■ Supplied data
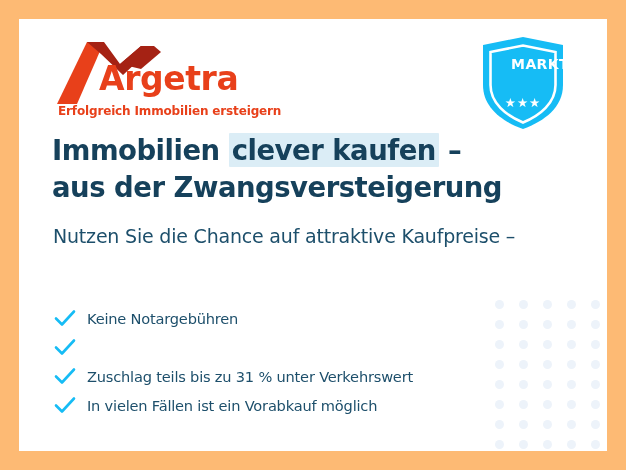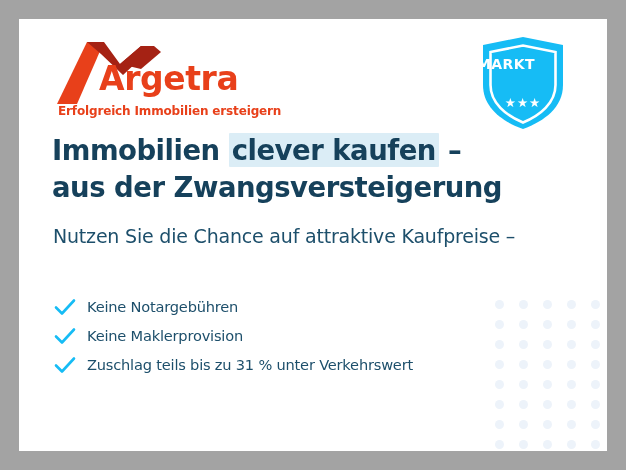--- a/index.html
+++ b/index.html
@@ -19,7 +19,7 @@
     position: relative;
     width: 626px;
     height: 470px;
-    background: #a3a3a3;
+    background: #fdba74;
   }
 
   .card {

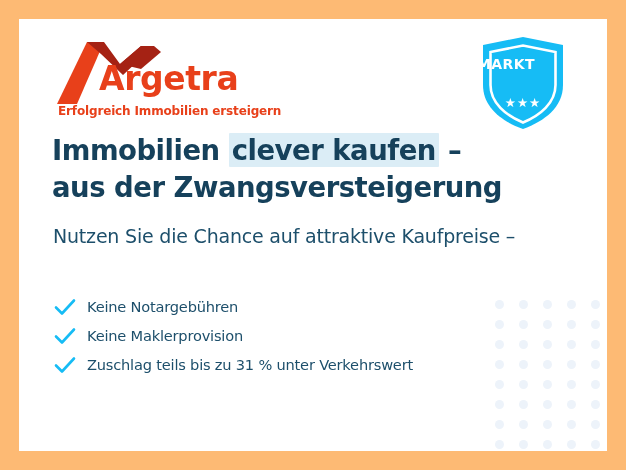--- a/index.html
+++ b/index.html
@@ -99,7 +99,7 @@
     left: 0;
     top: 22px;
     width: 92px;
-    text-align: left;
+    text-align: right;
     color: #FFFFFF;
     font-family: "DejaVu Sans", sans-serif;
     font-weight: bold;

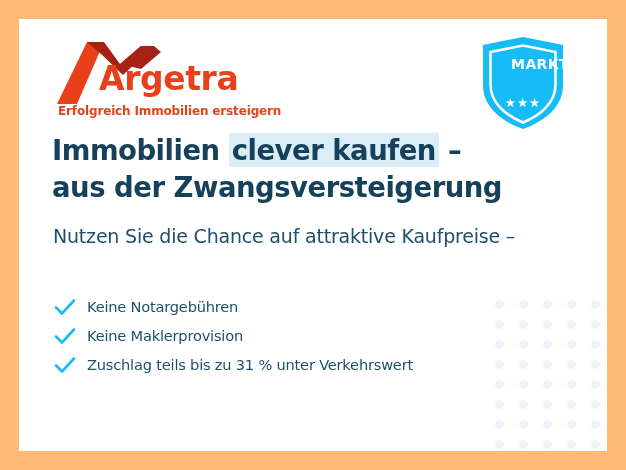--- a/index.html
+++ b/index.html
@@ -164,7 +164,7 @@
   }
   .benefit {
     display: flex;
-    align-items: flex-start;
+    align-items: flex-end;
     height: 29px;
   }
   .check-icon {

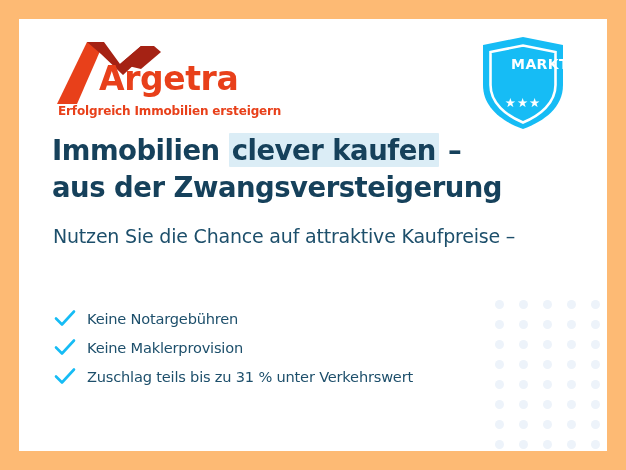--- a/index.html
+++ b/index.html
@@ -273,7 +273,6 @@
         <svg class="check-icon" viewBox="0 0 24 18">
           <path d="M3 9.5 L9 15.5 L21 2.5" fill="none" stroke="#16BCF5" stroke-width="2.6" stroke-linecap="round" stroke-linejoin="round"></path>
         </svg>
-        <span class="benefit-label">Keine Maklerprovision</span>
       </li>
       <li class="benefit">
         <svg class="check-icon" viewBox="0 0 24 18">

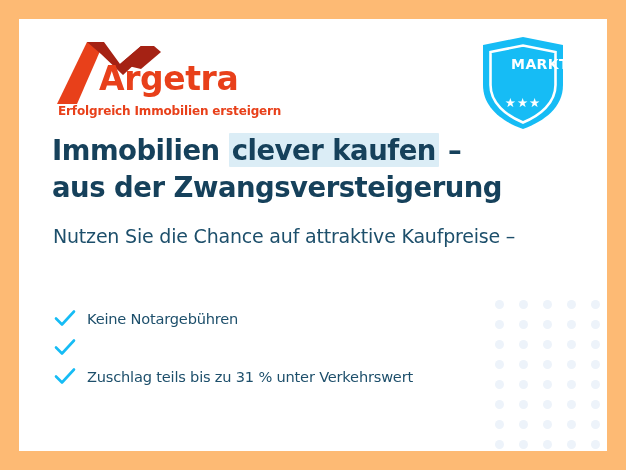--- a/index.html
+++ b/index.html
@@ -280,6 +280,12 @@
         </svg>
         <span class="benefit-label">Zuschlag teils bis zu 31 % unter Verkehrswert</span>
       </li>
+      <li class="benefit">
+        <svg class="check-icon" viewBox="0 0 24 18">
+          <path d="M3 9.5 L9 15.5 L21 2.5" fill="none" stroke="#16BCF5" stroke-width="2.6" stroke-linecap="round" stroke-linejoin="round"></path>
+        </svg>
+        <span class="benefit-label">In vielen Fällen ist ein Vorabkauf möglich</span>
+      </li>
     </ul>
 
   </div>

==

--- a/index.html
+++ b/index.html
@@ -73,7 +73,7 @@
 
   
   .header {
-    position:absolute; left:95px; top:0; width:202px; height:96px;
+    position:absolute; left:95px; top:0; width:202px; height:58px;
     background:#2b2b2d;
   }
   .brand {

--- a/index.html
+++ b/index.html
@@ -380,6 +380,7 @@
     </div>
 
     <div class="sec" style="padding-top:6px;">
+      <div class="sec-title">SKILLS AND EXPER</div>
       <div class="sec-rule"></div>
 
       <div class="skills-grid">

■ Assignment
Which lines of the records contain "font"? Show each of them.

■ Finished exercise
     font-family: "DejaVu Sans", sans-serif;
     font-weight: bold;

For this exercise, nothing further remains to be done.